Cette orientation nouvelle se justifiait par le développement du tourisme à cette époque et par l’accroissement subséquent de la demande en personnel spécialisé dans ce secteur. L’organisation de l’exposition universelle de BRUXELLES en 1958 avait mis en lumière l’importance du tourisme dans l’économie belge ainsi que les lacunes dans l’enseignement des matières qui préparaient à l’exercice de la profession.

Une nouvelle dénomination s’imposa alors et l’Ecole Provinciale des Artisanats de l’Alimentation devint l’EPIAT (Ecole Provinciale des Industries Alimentaires et du Tourisme).
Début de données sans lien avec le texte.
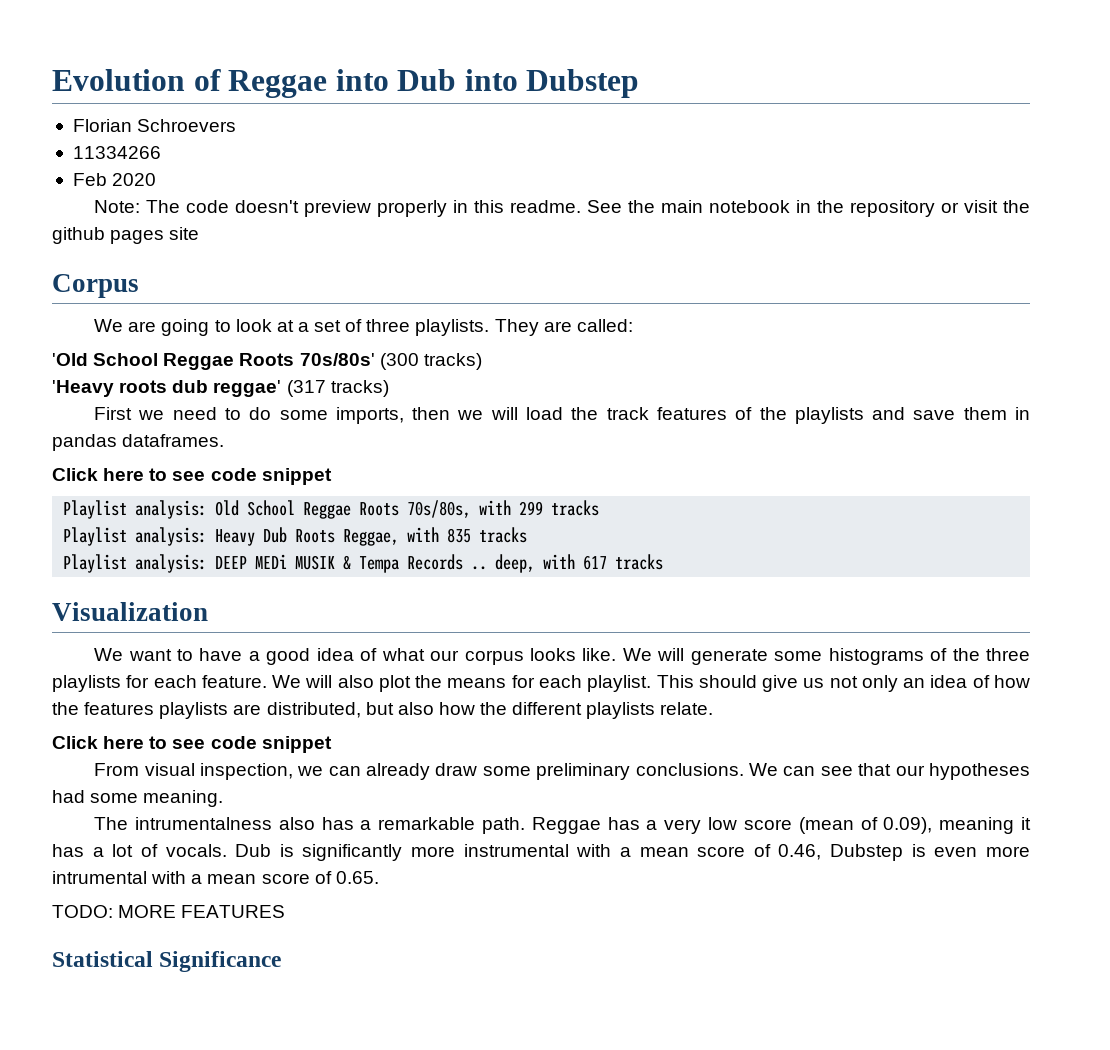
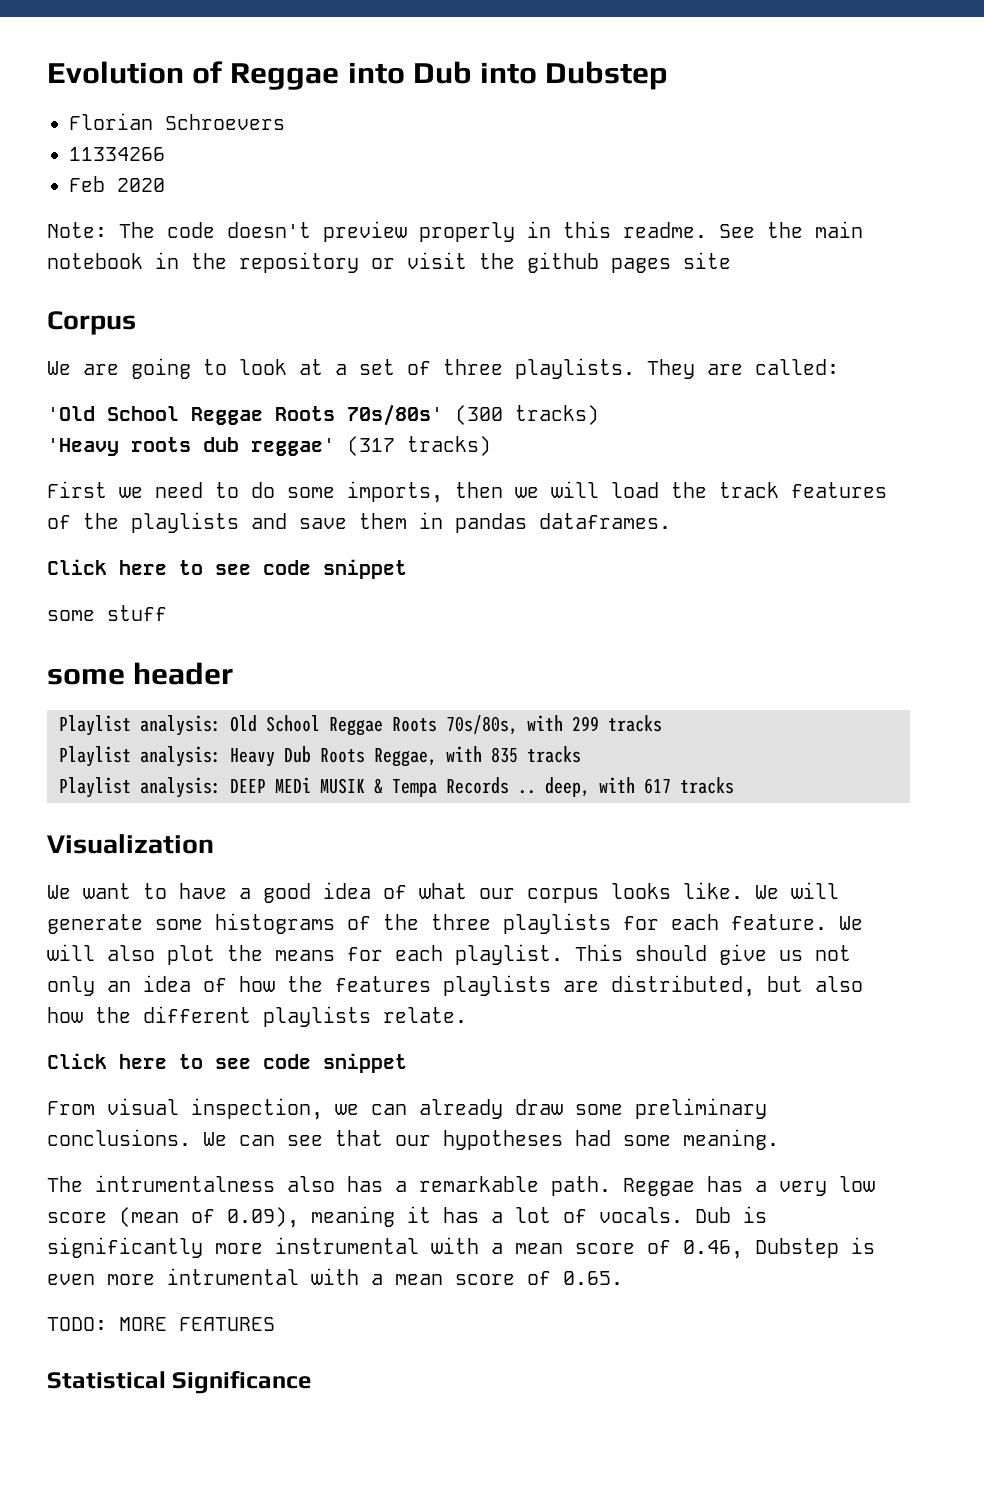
(332, 476) none -> [47,605,167,621] [47,662,234,685] // some stuff // some header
De même, la création en 1962, d’un graduat en Hôtellerie ne peut être dissocié de l’essor hôtelier des années 60 et plus particulièrement du développement des chaînes d’hôtels ainsi que de l’apparition de nouvelles formes d’entreprises en restauration.
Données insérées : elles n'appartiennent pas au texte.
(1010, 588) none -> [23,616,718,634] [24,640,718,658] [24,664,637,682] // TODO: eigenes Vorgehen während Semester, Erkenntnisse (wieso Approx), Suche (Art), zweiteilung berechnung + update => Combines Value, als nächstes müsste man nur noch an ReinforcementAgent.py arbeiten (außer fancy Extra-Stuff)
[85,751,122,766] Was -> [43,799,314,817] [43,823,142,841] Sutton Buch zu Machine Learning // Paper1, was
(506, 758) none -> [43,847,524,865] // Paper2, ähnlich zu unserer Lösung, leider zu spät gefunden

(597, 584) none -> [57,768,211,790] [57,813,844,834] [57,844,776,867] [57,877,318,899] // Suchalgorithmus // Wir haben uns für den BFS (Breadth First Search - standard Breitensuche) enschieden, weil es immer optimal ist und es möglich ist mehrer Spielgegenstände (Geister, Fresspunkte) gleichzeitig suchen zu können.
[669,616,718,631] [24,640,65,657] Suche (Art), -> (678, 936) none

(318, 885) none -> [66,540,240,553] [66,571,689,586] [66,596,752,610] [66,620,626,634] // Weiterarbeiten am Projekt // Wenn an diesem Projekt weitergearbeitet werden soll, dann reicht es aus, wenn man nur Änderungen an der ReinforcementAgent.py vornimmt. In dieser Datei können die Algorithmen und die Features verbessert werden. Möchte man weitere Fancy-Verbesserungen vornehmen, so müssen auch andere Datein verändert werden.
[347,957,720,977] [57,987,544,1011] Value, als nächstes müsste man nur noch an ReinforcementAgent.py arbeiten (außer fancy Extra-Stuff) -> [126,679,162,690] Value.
Peu de temps après, une vague d’intérêt croissant pour le vaste domaine des relations publiques, encore peu exploité en Europe, suscita en 1964 l’ouverture d’une section Accueil (devenue depuis "relations publiques") dont le succès ne fait que croître depuis lors.

Le souci d’adapter les études aux exigences de la profession et aux lois du marché déterminèrent d’autres modifications du profil de l’IPIAT (L’"école" devint l’"institut" en 1964) au cours des décennies 60 et 80. Citons entre autres, pour l’enseignement supérieur, la création en 1973 d’une troisième année de spécialisation en gestion hôtelière et, en 1987, d’une troisième Gestion Touristique, et pour l’enseignement secondaire, la création en 1985 d’une section Accueil-Tourisme, en 2005, d’une 7ème professionnelle « Traiteur-Organisateur de banquets », spécifiques aux besoins du métier et en 2007, d’une 7ème professionnelle « Techniques spéciales de Restauration », exploitant les techniques et tendances nouvelles.

L’évolution de la législation en matière d’enseignement provoqua le transfert vers l’IPIAT d’un graduat en Diététique et d’un graduat en Architecture des Jardins et Paysage en 1987, sections relevant jusqu’alors d’autres institutions provinciales.

Depuis le 1er janvier 1995, le CERIA-IPIAT relève des compétences de la Région de Bruxelles-Capitale et de la Commission Communautaire Française.

Le nouveau Pouvoir Organisateur dut adapter les structures des institutions en fonctions des mesures de rationalisation décidées au niveau du Ministère de l’Education de la Communauté Française : c’est ainsi qu’en septembre 1995, le Décret sur les Hautes Ecoles rendit indispensable la scission du niveau secondaire et du niveau supérieur. Dès lors, l’Institut changea une nouvelle fois de dénomination : l’Institut Emile GRYZON et l’Institut Arthur HAULOT étaient nés.

La réputation de l’Institut a depuis longtemps dépassé nos frontières : il eut le privilège, ces 20 dernières années, d’accueillir des élèves et étudiants de 70 nationalités différentes et d’essaimer ses diplômés dans tous les pays du monde.

L’Institut est membre d’E.H.E. et de l’ADEHF, de même que d’EURO-TOQUES.

En lien constant avec l’évolution des secteurs et empreint d’une dynamique innovante, l’Institut Emile GRYZON s’est vu attribué le label « Centre de Technologie Avancée » (CAT), prévu dans le contrat pour l’école depuis juin 2008, et bénéficie ainsi d’équipements de pointe mis à disposition par la Communauté française dans le cadre de la revalorisation de l’enseignement qualifiant.